#### Problem statement:
Repeat exactly, and nothing more, the lines from the one that includes "(611, 513) none" through the final line of the entries; skip the pictures.

#### Dataset excerpts:
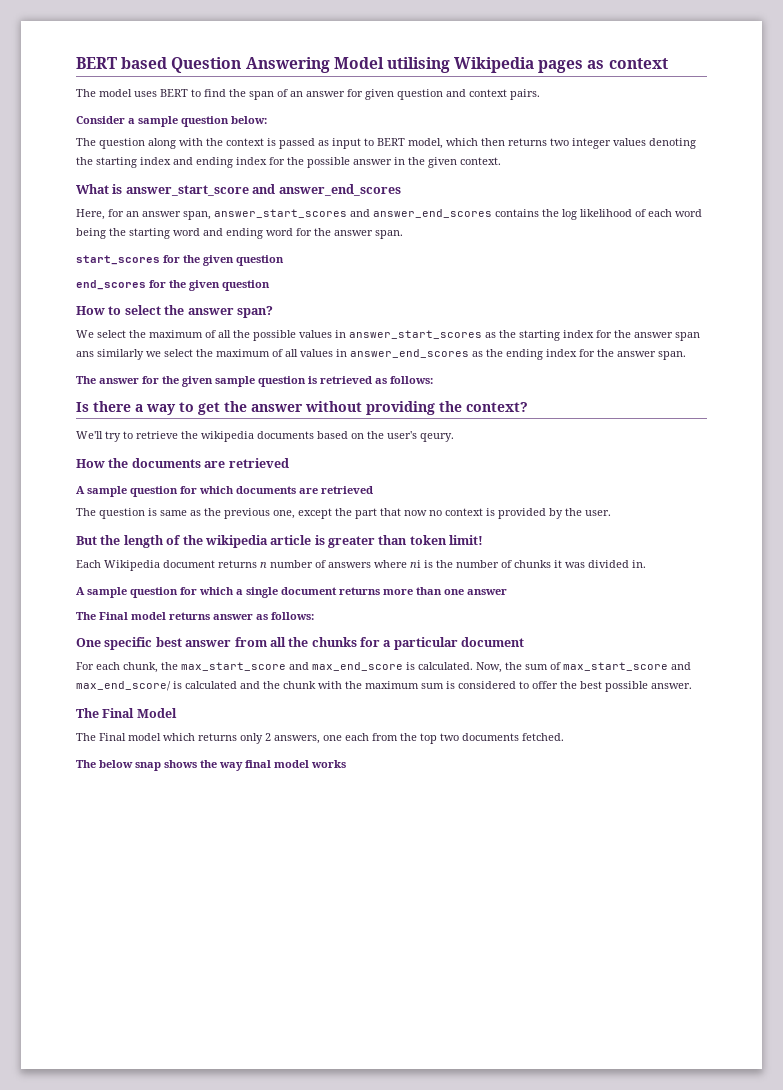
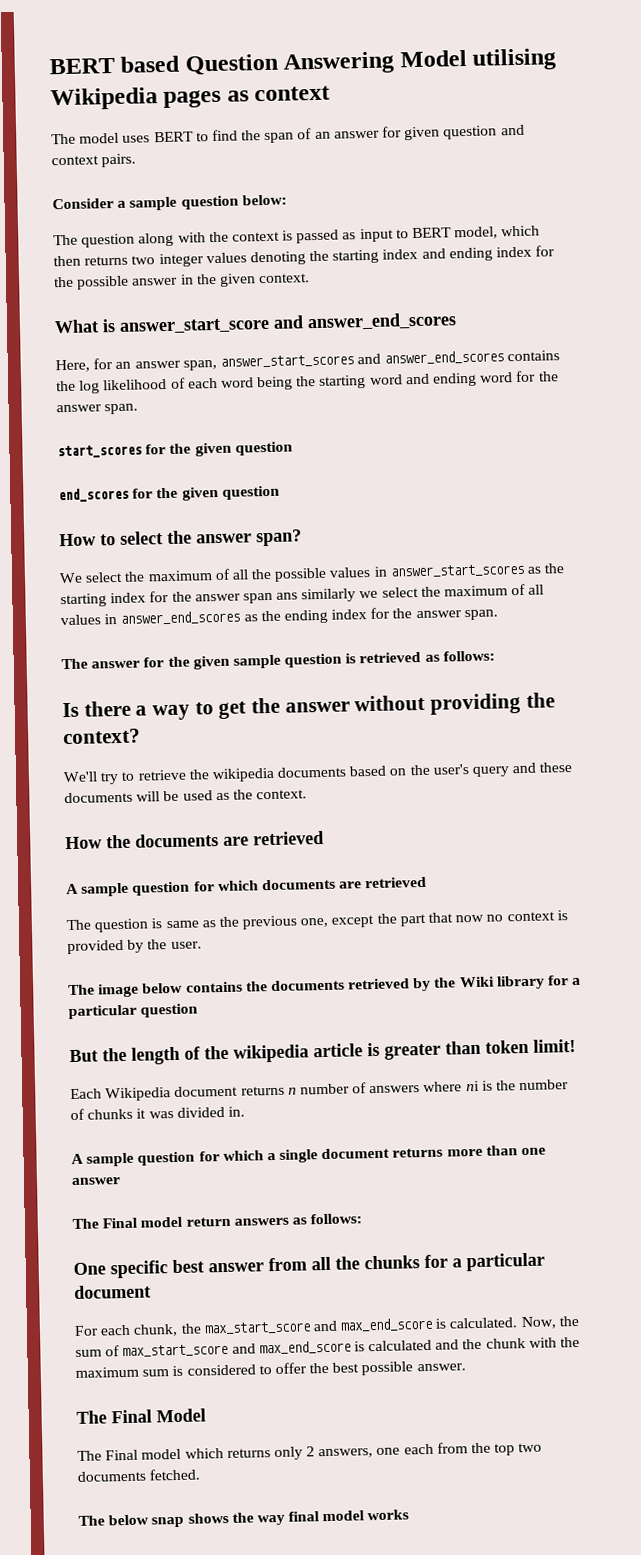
[420,433,454,442] qeury. -> [472,761,573,777] [64,789,308,804] query and these documents will be used as the context.
(611, 513) none -> [68,975,582,998] [68,1003,199,1020] // The image below contains the documents retrieved by the Wiki library for a particular question
[169,612,253,620] returns answer -> [185,1216,289,1227] return answers
[76,681,171,691] max_end_score/ -> [258,1340,351,1355] max_end_score

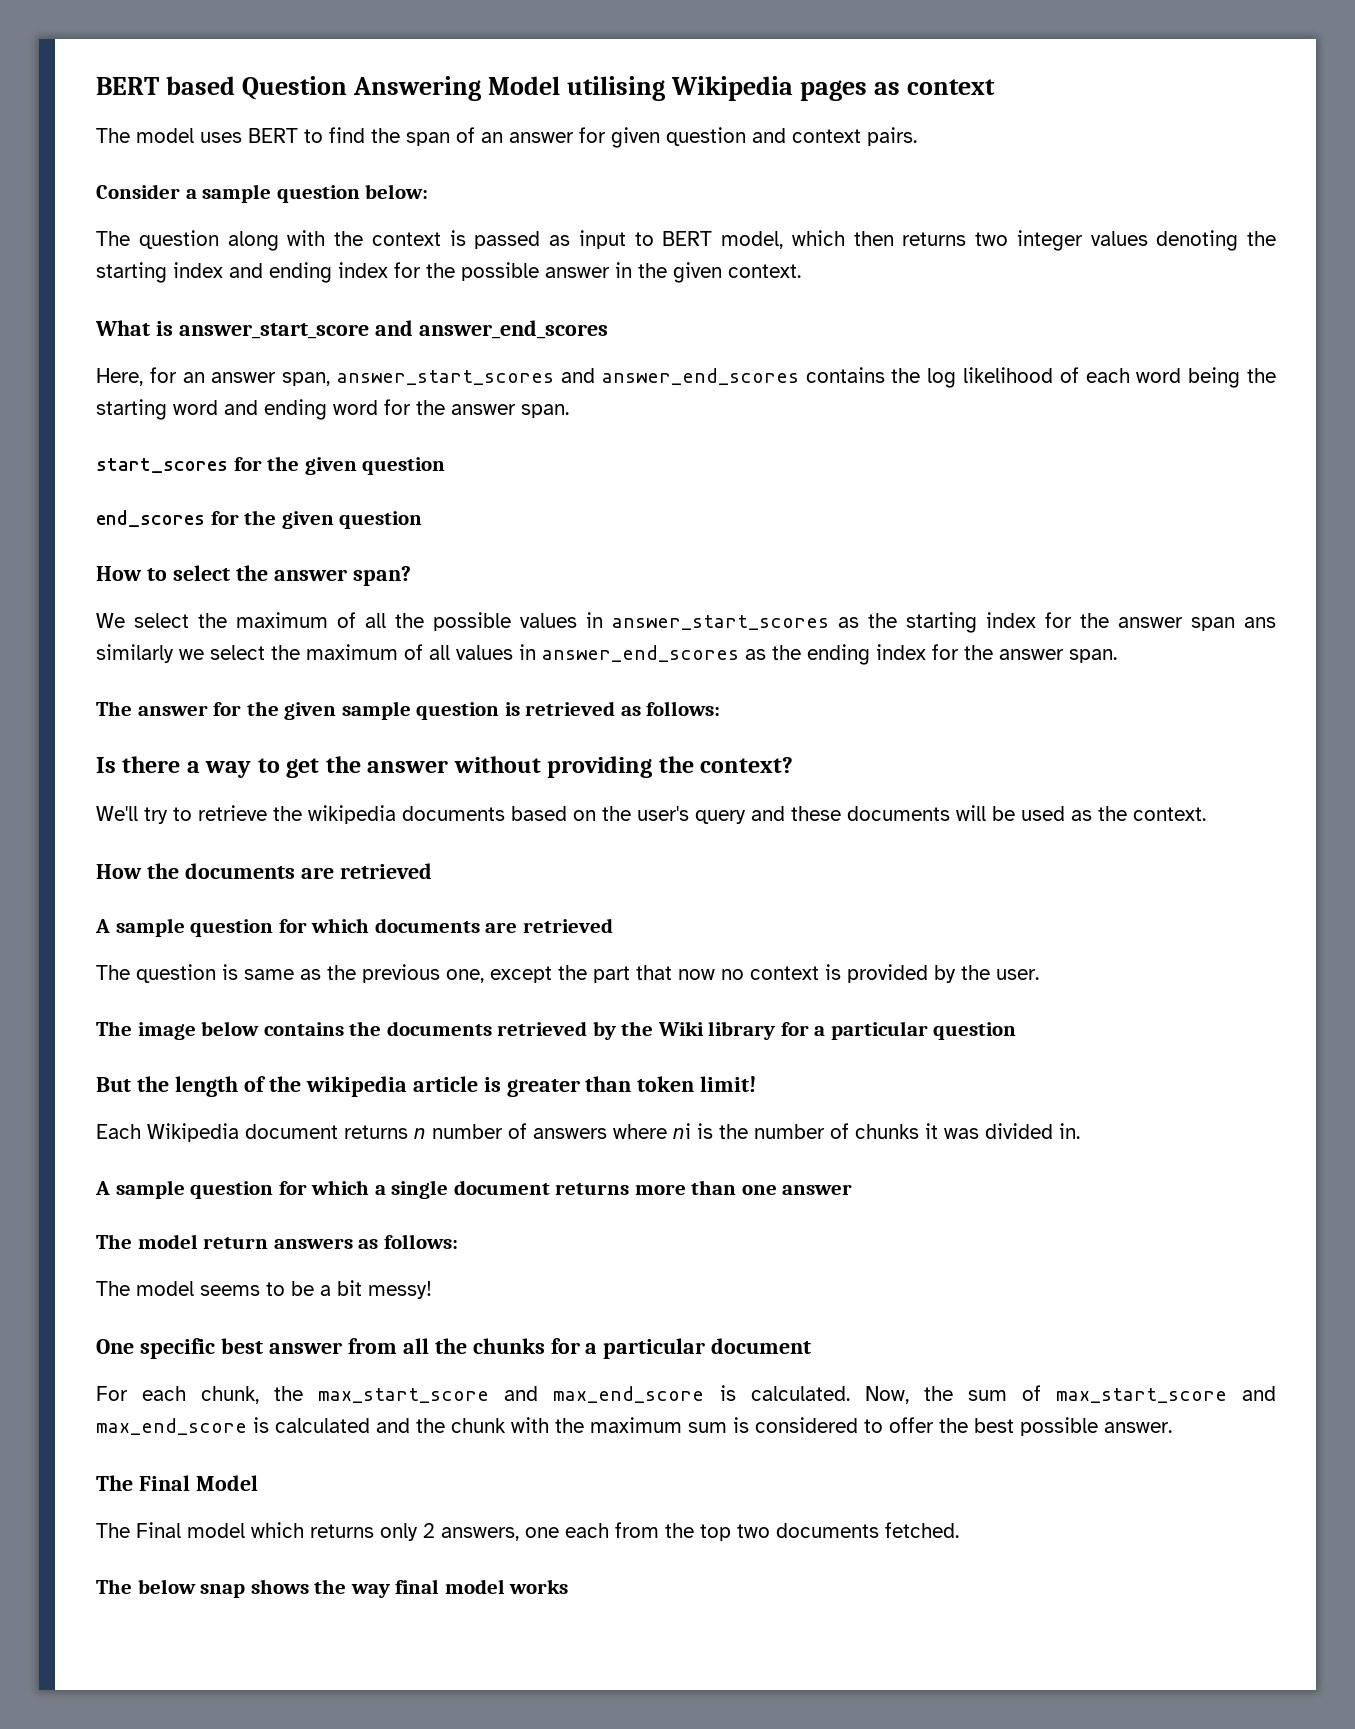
[102,1217,139,1229] Final -> (132, 1241) none
(363, 1219) none -> [96,1280,432,1299] // The model seems to be a bit messy!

#### Solution:
(611, 513) none -> [68,975,582,998] [68,1003,199,1020] // The image below contains the documents retrieved by the Wiki library for a particular question
[169,612,253,620] returns answer -> [185,1216,289,1227] return answers
[76,681,171,691] max_end_score/ -> [258,1340,351,1355] max_end_score

[102,1217,139,1229] Final -> (132, 1241) none
(363, 1219) none -> [96,1280,432,1299] // The model seems to be a bit messy!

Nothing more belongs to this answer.